S. horsfieldii is an olive brown to green lizard, with a white banded appearance. The snout is about 1.5 times as long as the eye diameter which is about twice the diameter of the ear opening. The scales on the head are large and rough. Some scales around the brow above the eye are curved. A row of three or four large scales is found between the eye and the ear opening. The scales on the throat are lanceolate, keeled and sharp tipped. The male has a crest on the back of the neck made up of a few lanceolate spines facing backwards. The dorsal crest continues after a break behind the nuchal crest. The scales on the upper surface are large, rhomboidal, strongly keeled, pointing straight backwards; these are nearly always of unequal size, larger ones being scattered on the sides. The ventral scales are very strongly imbricate, strongly keeled and ending in a spine, nearly as large as the dorsals. The limbs are somewhat long, and when the hind limb is held along the body, the toes reach between the shoulder and ear opening. The tail, which is compressed, has a small crest in the male, but is crestless in the female. The caudal scales are sub-equal and strongly keeled.

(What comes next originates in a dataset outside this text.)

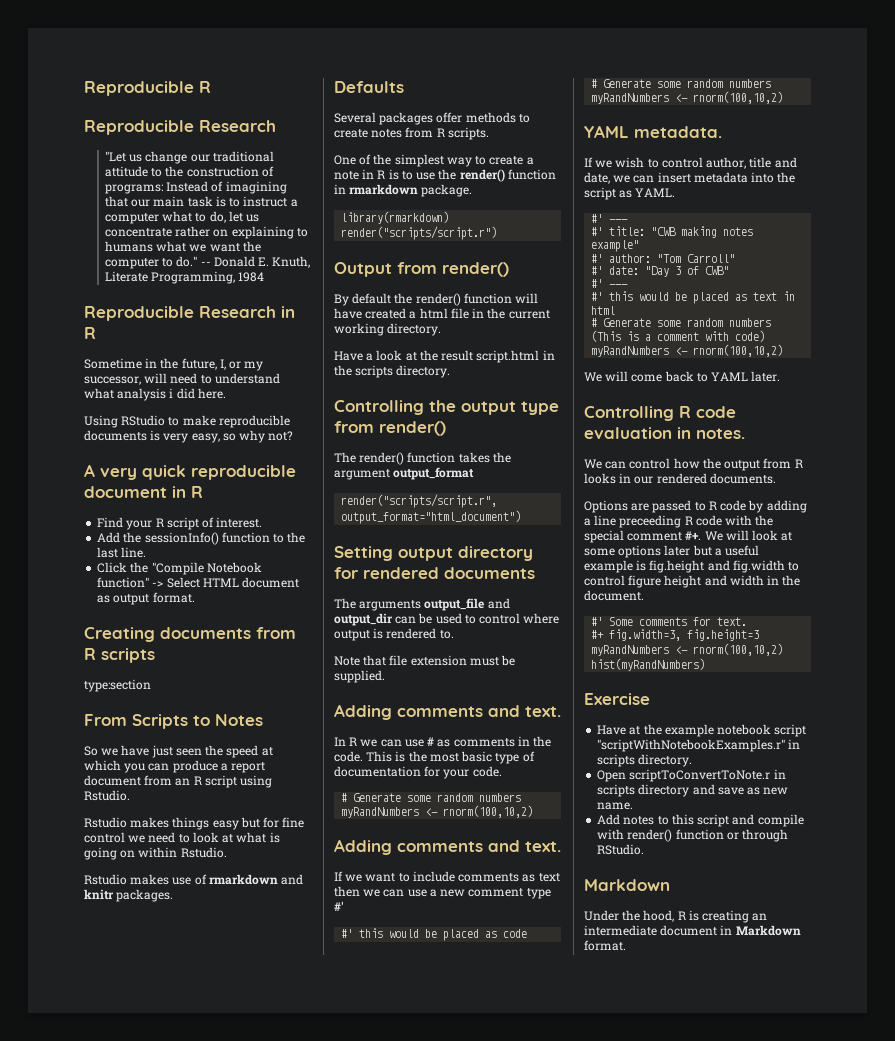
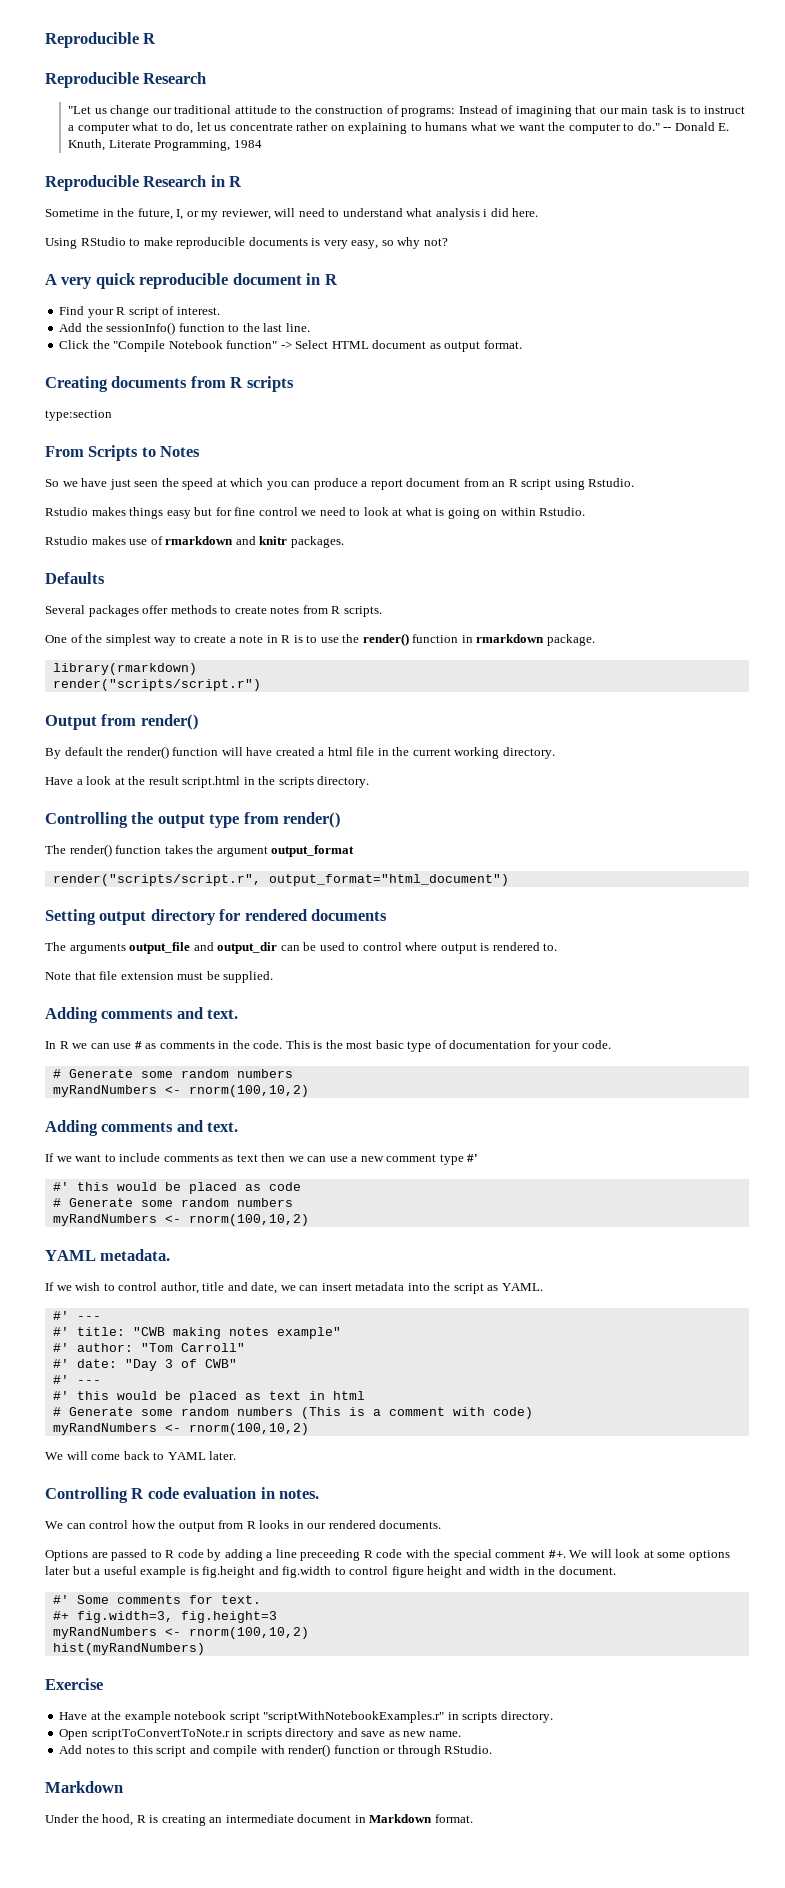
[84,376,141,385] successor, -> [221,209,271,220] reviewer,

The colour is pale olive above but varies from green to brown, with irregular dark-brown cross bands, often broken up by a band of light-brown colour running along the sides of the back. The larger scales on the sides are frequently white, and a blackish band edged below in white extends from the eye, through the tympanum, to the foreleg. The tail is banded with regular dark brown and creamy bands. The length from snout to vent (SVL) is about 3.75 inches (9.5 cm) and the tail measures 9.75 inches (24.8 cm).

==Reproduction==
S. horsfieldii is oviparous.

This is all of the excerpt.